**DATASET:**
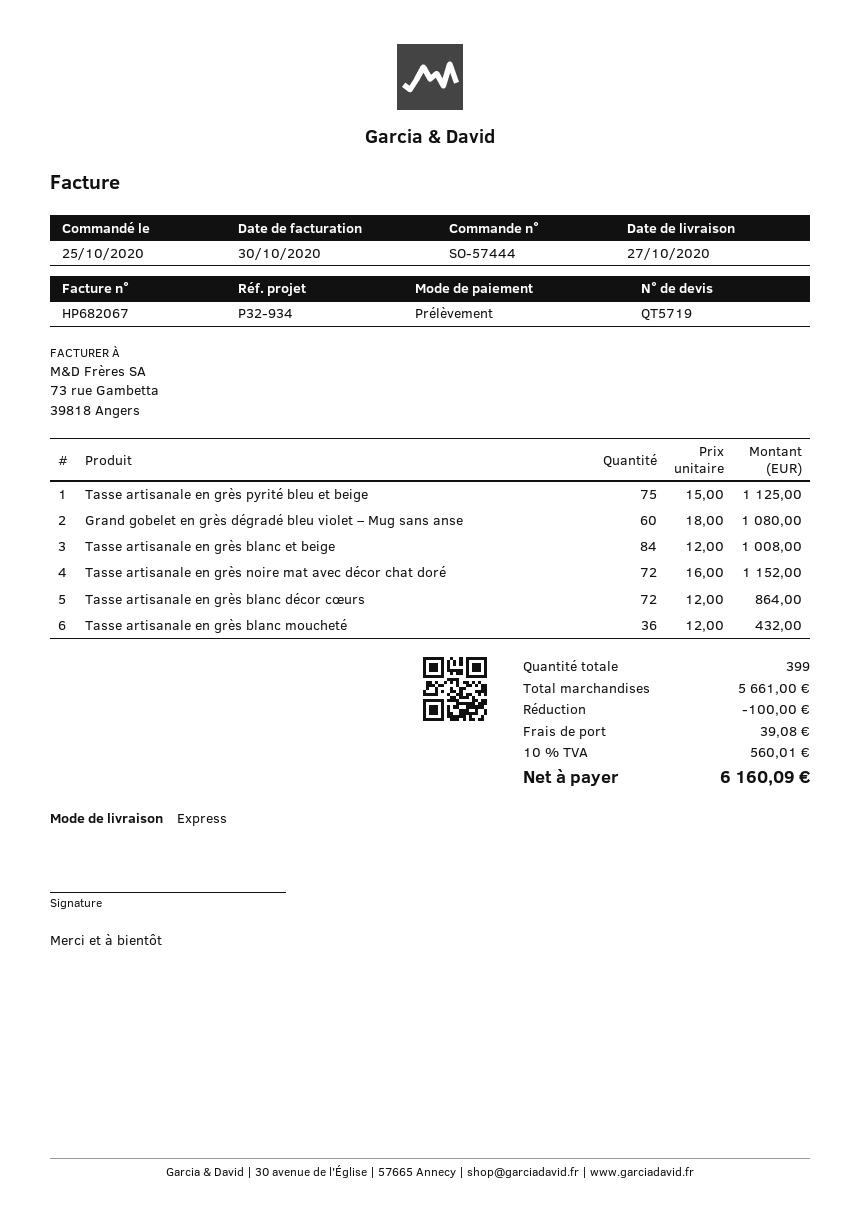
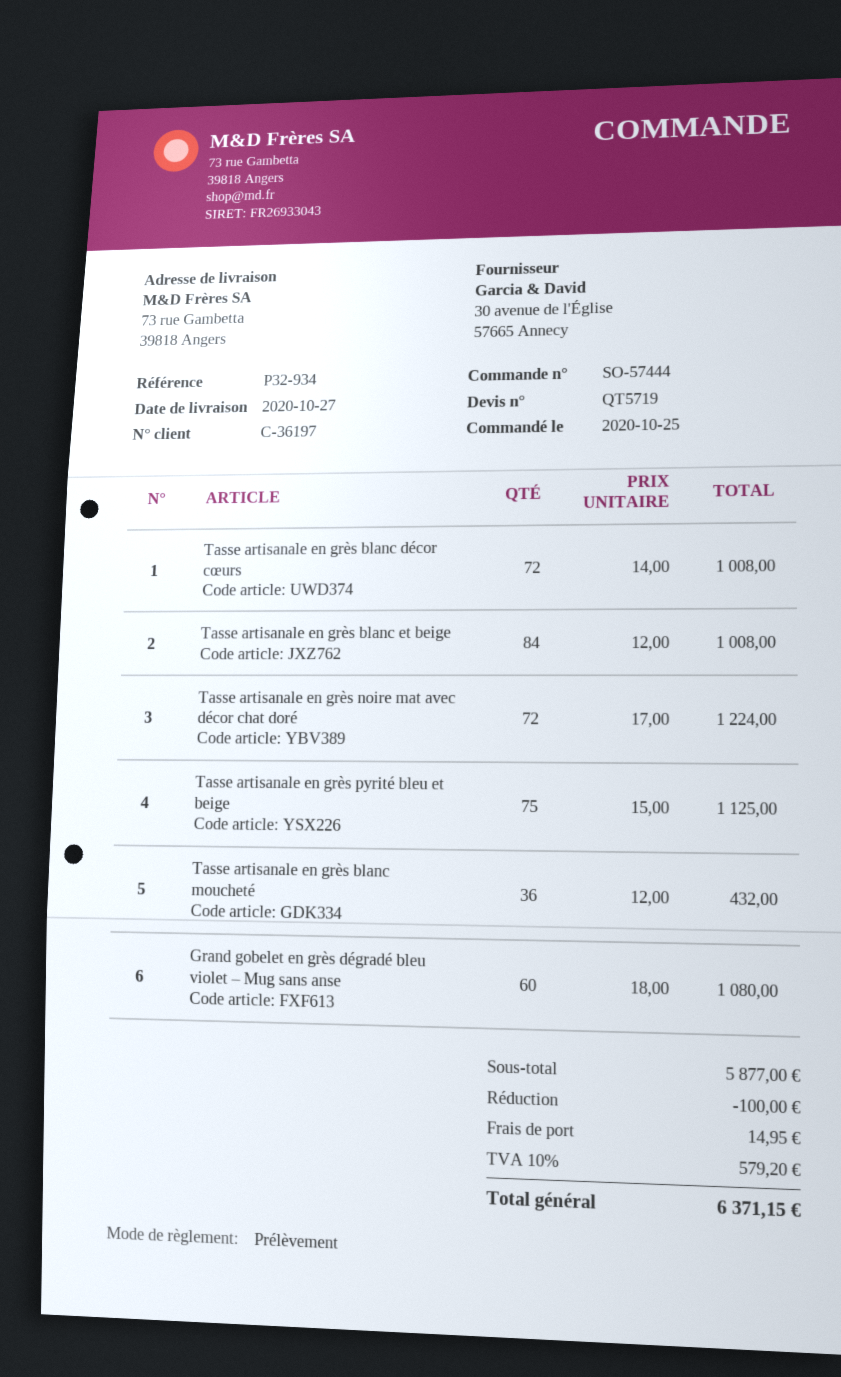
Tasse artisanale en grès noire mat avec décor chat doré: 72 x 16.00 = 1152.00 -> 72 x 17.00 = 1224.00
Tasse artisanale en grès blanc décor cœurs: 72 x 12.00 = 864.00 -> 72 x 14.00 = 1008.00
subtotal: 5661.00 -> 5877.00
shipping: 39.08 -> 14.95
tax: 10% = 560.01 -> 10% = 579.20
total: 6160.09 -> 6371.15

**EXERCISE DESCRIPTION:** Filter the entries and keep only the lines holding "décor".

**EXERCISE RESPONSE:**
Tasse artisanale en grès noire mat avec décor chat doré: 72 x 16.00 = 1152.00 -> 72 x 17.00 = 1224.00
Tasse artisanale en grès blanc décor cœurs: 72 x 12.00 = 864.00 -> 72 x 14.00 = 1008.00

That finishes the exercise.